I'm a father who has one 6 year old child whom I see twice a week. Split from her mother a few years back.

I've had a new gf for about a year now. She has two girls, 6 and 8.

We do not live together. She gets maintenance. I pay maintenance.

We obviously spend a lot of time together as one unit. When it comes to days out/holidays/restaurants/etc we split the bills 50/50. This is obviously in spite of the fact there is an imbalance in number of kids we each have.
If you consider that an average holiday can cost £3k, I'll pay £1500. Whereas if I was to go on holiday with just me and my daughter, it would only cost £1200.

So essentially I'm paying not insignificant amounts towards the entertainment of her kids.

For the most part this doesn't bother but it's reared its head recently. We went out for the evening with her friends and she didn't bring any money...not a penny.

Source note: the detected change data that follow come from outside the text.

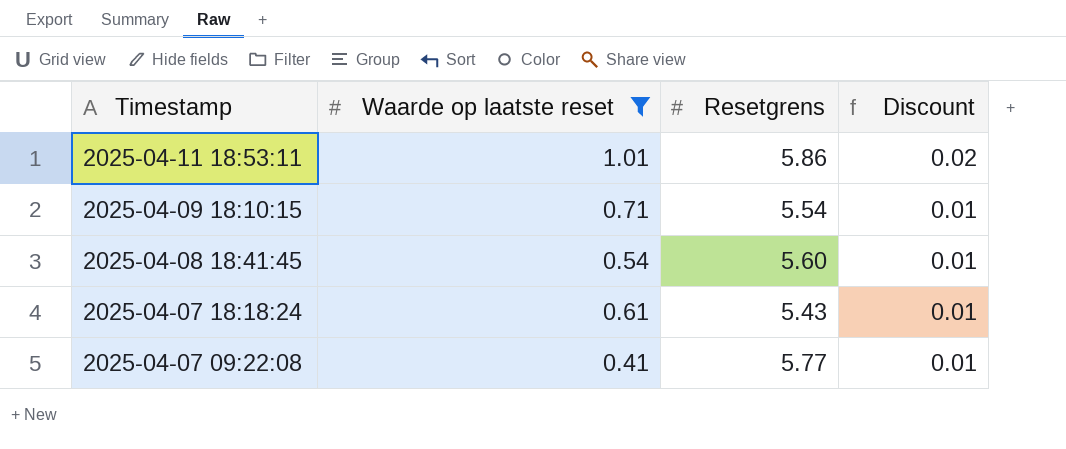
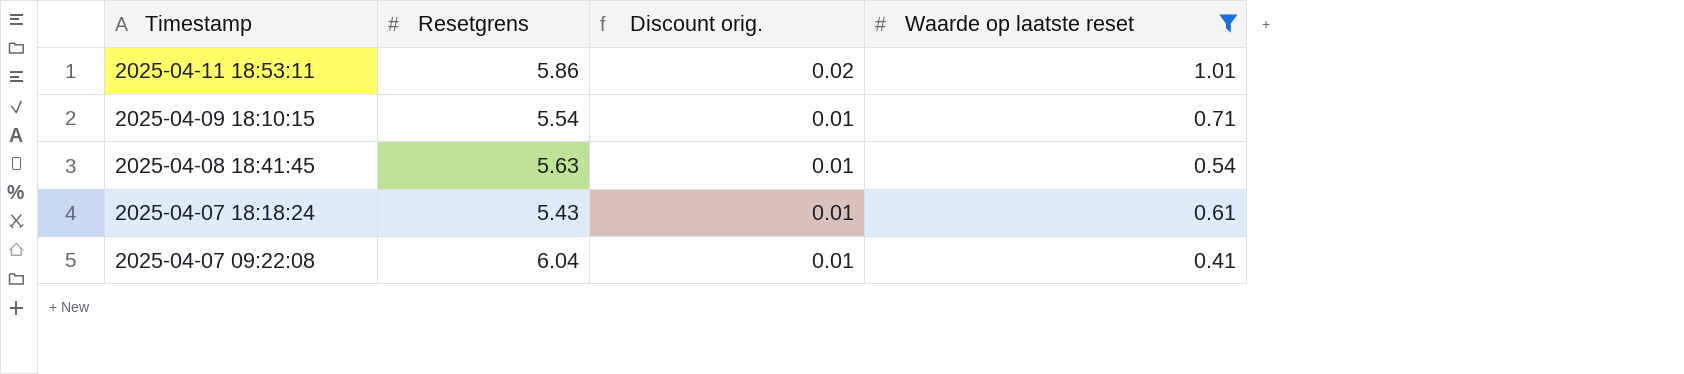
column name: Discount -> Discount orig.
column Waarde op laatste reset | position: 2 -> 4
2025-04-08 18:41:45 | Resetgrens: 5.60 -> 5.63
2025-04-07 09:22:08 | Resetgrens: 5.77 -> 6.04

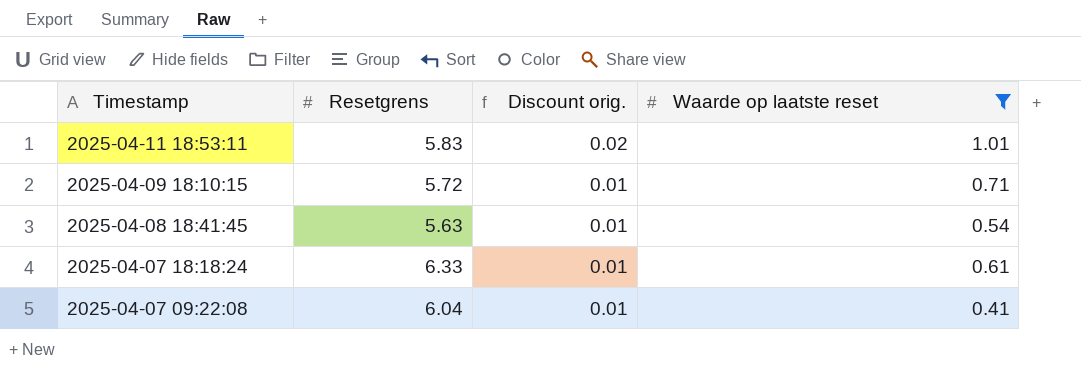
2025-04-11 18:53:11 | Resetgrens: 5.86 -> 5.83
2025-04-09 18:10:15 | Resetgrens: 5.54 -> 5.72
2025-04-07 18:18:24 | Resetgrens: 5.43 -> 6.33

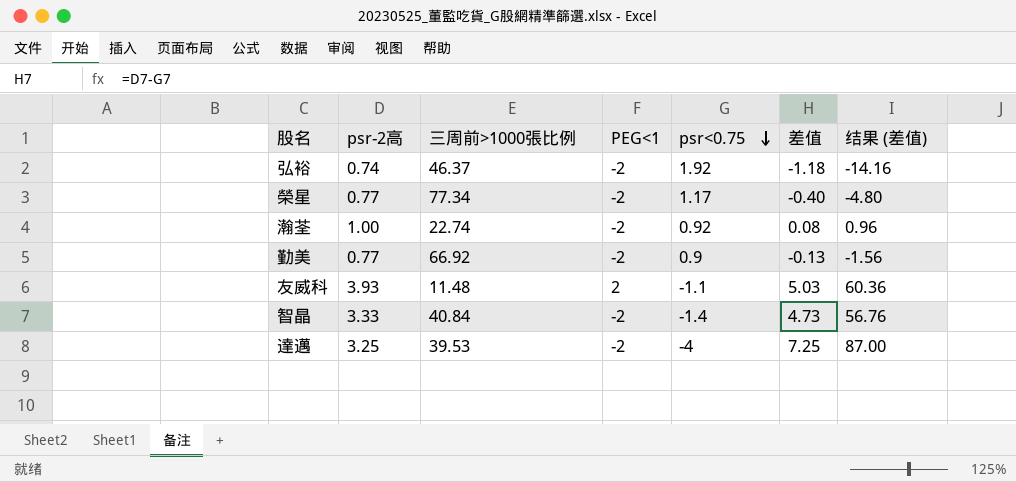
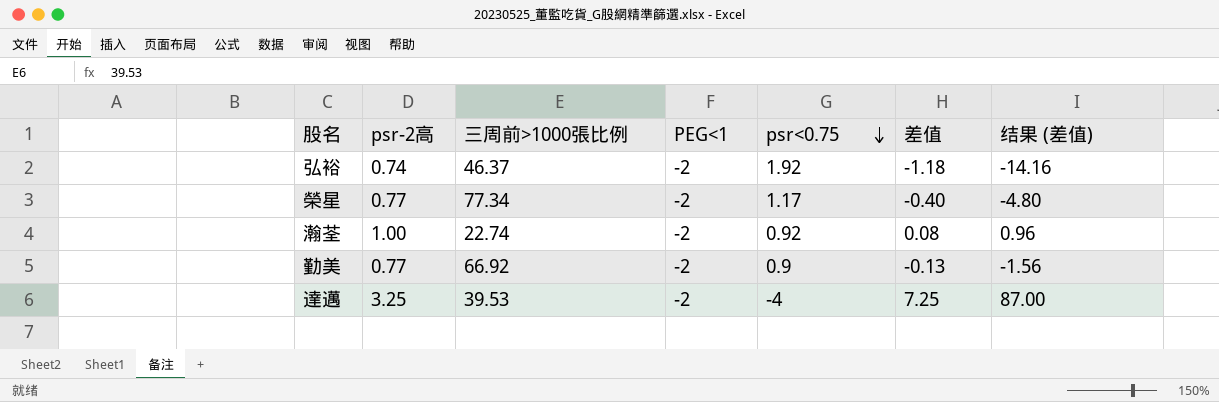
row 友威科: 3.93 | 11.48 | 2 | -1.1 | 5.03 | 60.36 -> none
row 智晶: 3.33 | 40.84 | -2 | -1.4 | 4.73 | 56.76 -> none

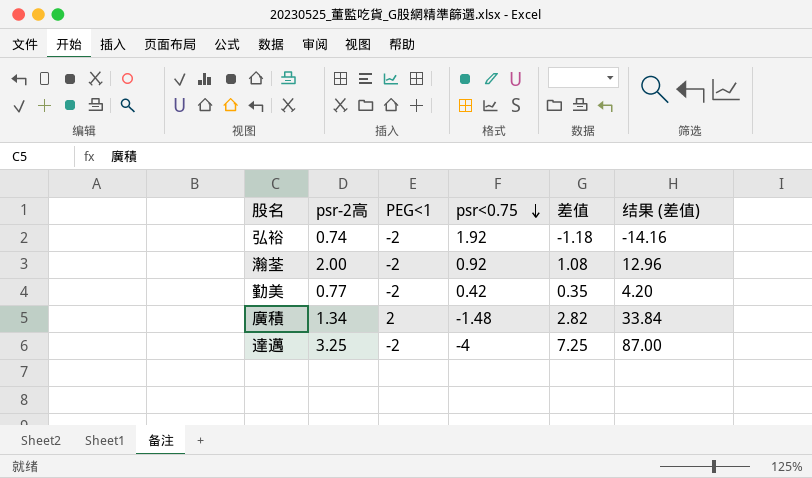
column 三周前>1000張比例 | position: 3 -> none
row 榮星: 0.77 | 77.34 | -2 | 1.17 | -0.40 | -4.80 -> none
瀚荃 | psr-2高: 1.00 -> 2.00
瀚荃 | 差值: 0.08 -> 1.08
瀚荃 | 结果 (差值): 0.96 -> 12.96
勤美 | psr<0.75: 0.9 -> 0.42
勤美 | 差值: -0.13 -> 0.35
勤美 | 结果 (差值): -1.56 -> 4.20
row 廣積: none -> 1.34 | 2 | -1.48 | 2.82 | 33.84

The assumption was I'd just pay up.

I'm curious what the general view on this is with people?
If there's an imbalance in the number of kids that each separated parent has, how do you deal with costs/bills?

OP posts:
ColaFreezePop · 12/11/2019 13:32

You need to sit down and talk to her about how you are going to share your costs. How people in every relationship divides costs up is different and you need to work out what works for you.

One thing you need to get across to her is that she is showing all the girls that they should expect a man to pay for them, and this is not on.

In my case I'm not expected to pay for my partner's child but as I'm the much higher earner I pay for certain things there as he makes it clear to her that he pays for other things. When we go out with friends' it depends on the situation who pays though neither of us turns up without cards and/or money.